Berbagai sentimen akan memengaruhi pergerakan IHSG, seperti data inflasi China, nonfarm payroll (NFP), dan inflasi AS. Investor juga akan tetap memperhatikan perkembangan Morgan Stanley Capital International (MSCI) dan outlook penurunan dari beberapa institusi asing di masa mendatang. Herditya memperkirakan bahwa investor mungkin akan cenderung melakukan pembelian selektif dan trading dalam jangka pendek dengan memperhatikan sentimen tersebut.
Di Wall Street, sejumlah data ekonomi juga menjadi perhatian. Akan ada laporan pekerjaan Januari yang tertunda yang rencananya dirilis pada Rabu pekan ini. Para ekonom memprediksi akan ada terciptanya 70.000 lapangan kerja nonpertanian bulan lalu dengan tingkat pengangguran yang tetap stabil di 4,4 persen. Selain itu, data inflasi juga akan dirilis pada Jumat pekan ini dengan perkiraan inflasi sebesar 0,3% dibandingkan bulan sebelumnya.

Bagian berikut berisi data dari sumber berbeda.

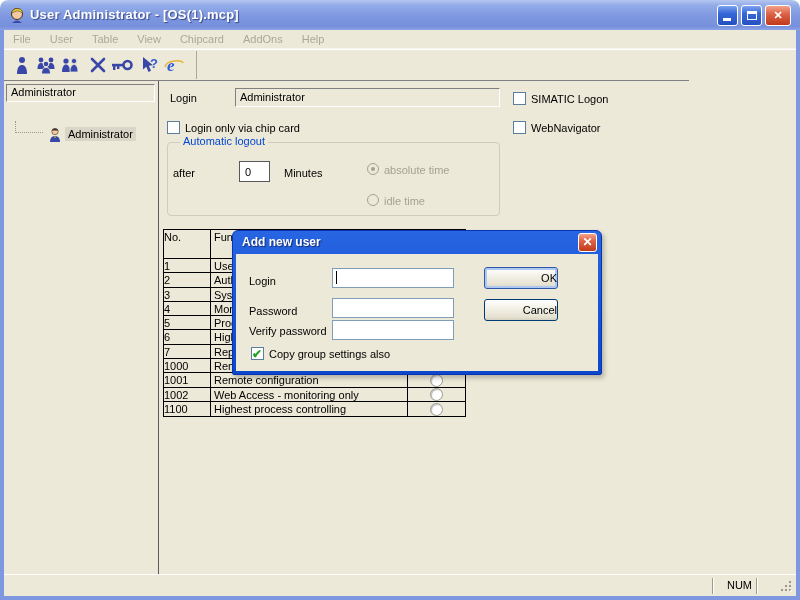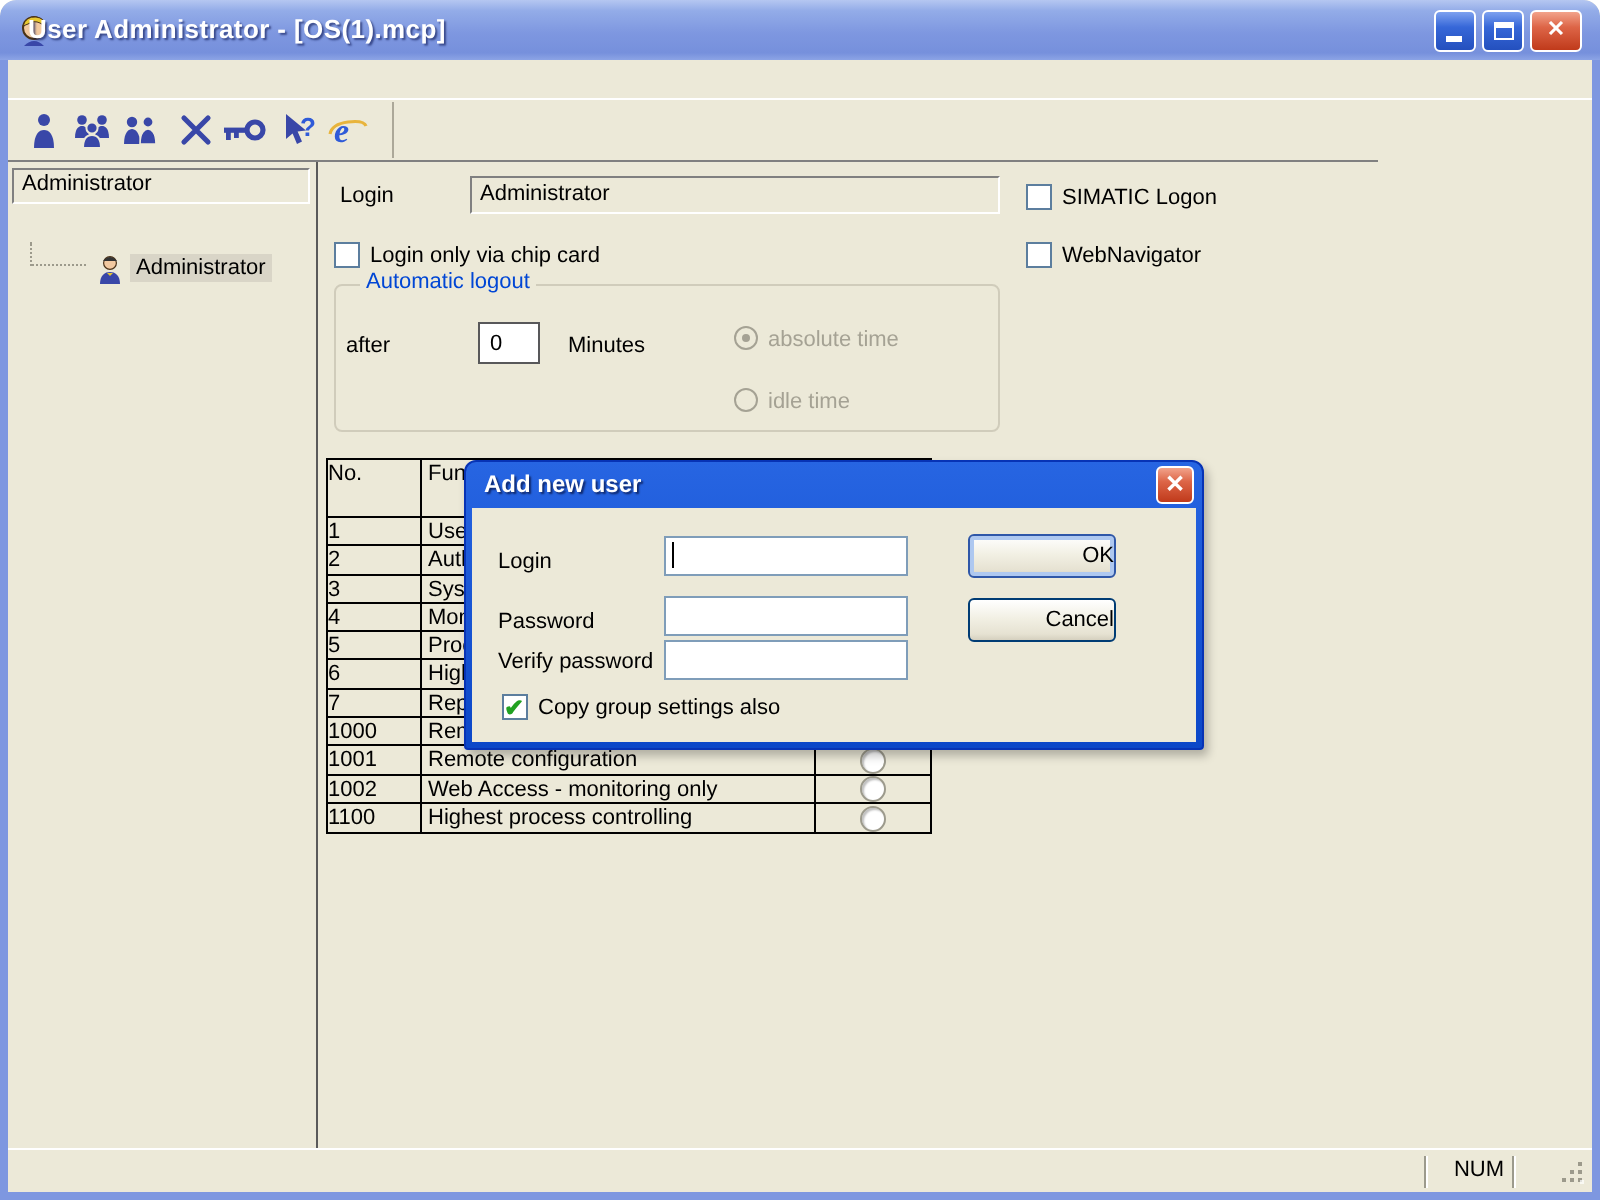"User Administrator - [OS(1).mcp]" .title-text { left: 14px -> 30px }
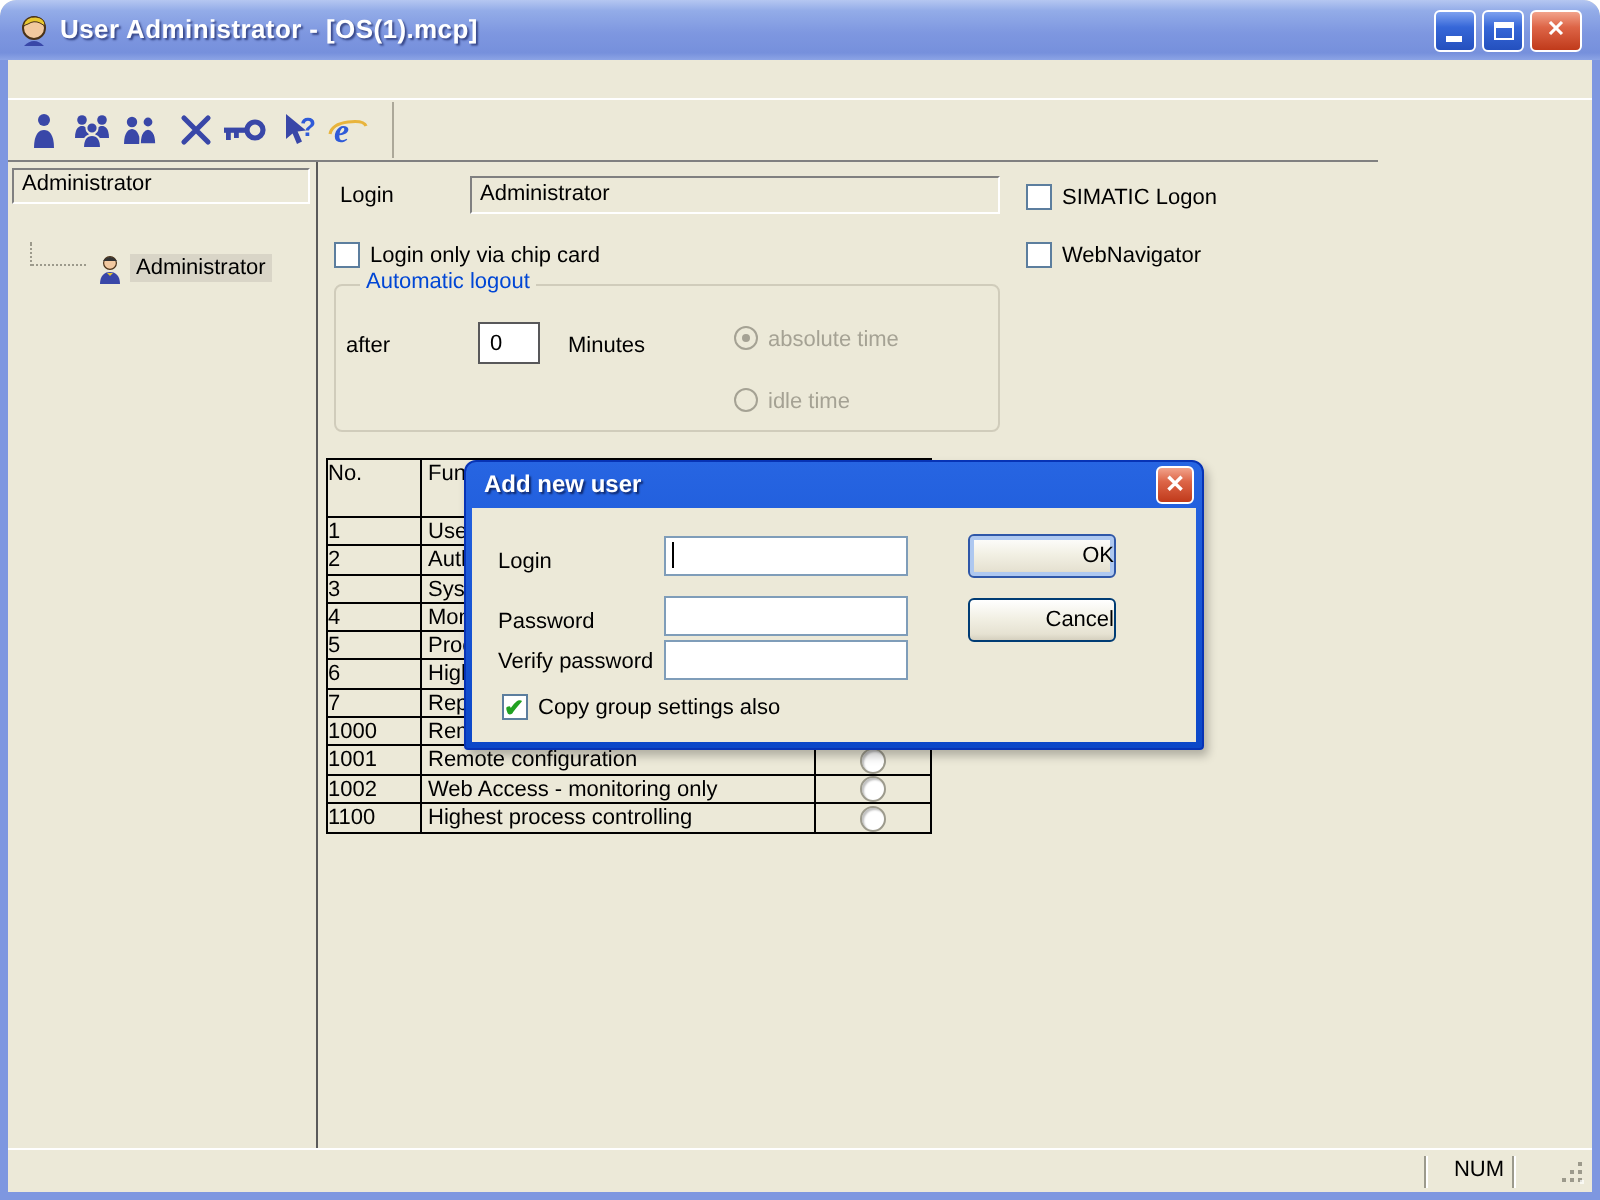"File" div.menubar { html: none -> <div> <span>File</span> <span>User</span> <span>Table</span> <span>View</span> <span>Chipcard</span> <span>AddOns</span> <span>Help</span> </div> }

Laporan lapangan kerja yang tertunda selama lima hari karena penutupan pemerintah yang berakhir pada 3 Februari, muncul di tengah tanda-tanda pasar tenaga kerja AS masih menghadapi tekanan. Data dari ADP menunjukkan bahwa pemberi kerja swasta hanya menambah 22.000 lapangan kerja pada bulan Januari, jauh di bawah perkiraan ekonom. Selain itu, survei Lowongan Kerja dan Perputaran Tenaga Kerja (JOLTS) menunjukkan penurunan lowongan kerja ke level terendah sejak awal pandemi, sementara pengumuman pemutusan hubungan kerja pada bulan Januari mencapai level tertinggi sejak 2009.
Ekonom senior Indeed, Cory Stahle, menyatakan bahwa dinamika perekrutan rendah dan pemecatan rendah yang telah berlangsung sepanjang tahun sebagian besar masih berlanjut pada bulan Desember, dengan tingkat pemutusan hubungan kerja yang tetap rendah dan tingkat pengangguran yang sedikit menurun. Semua faktor ini akan memengaruhi laju IHSG dan perdagangan saham selama pekan ini.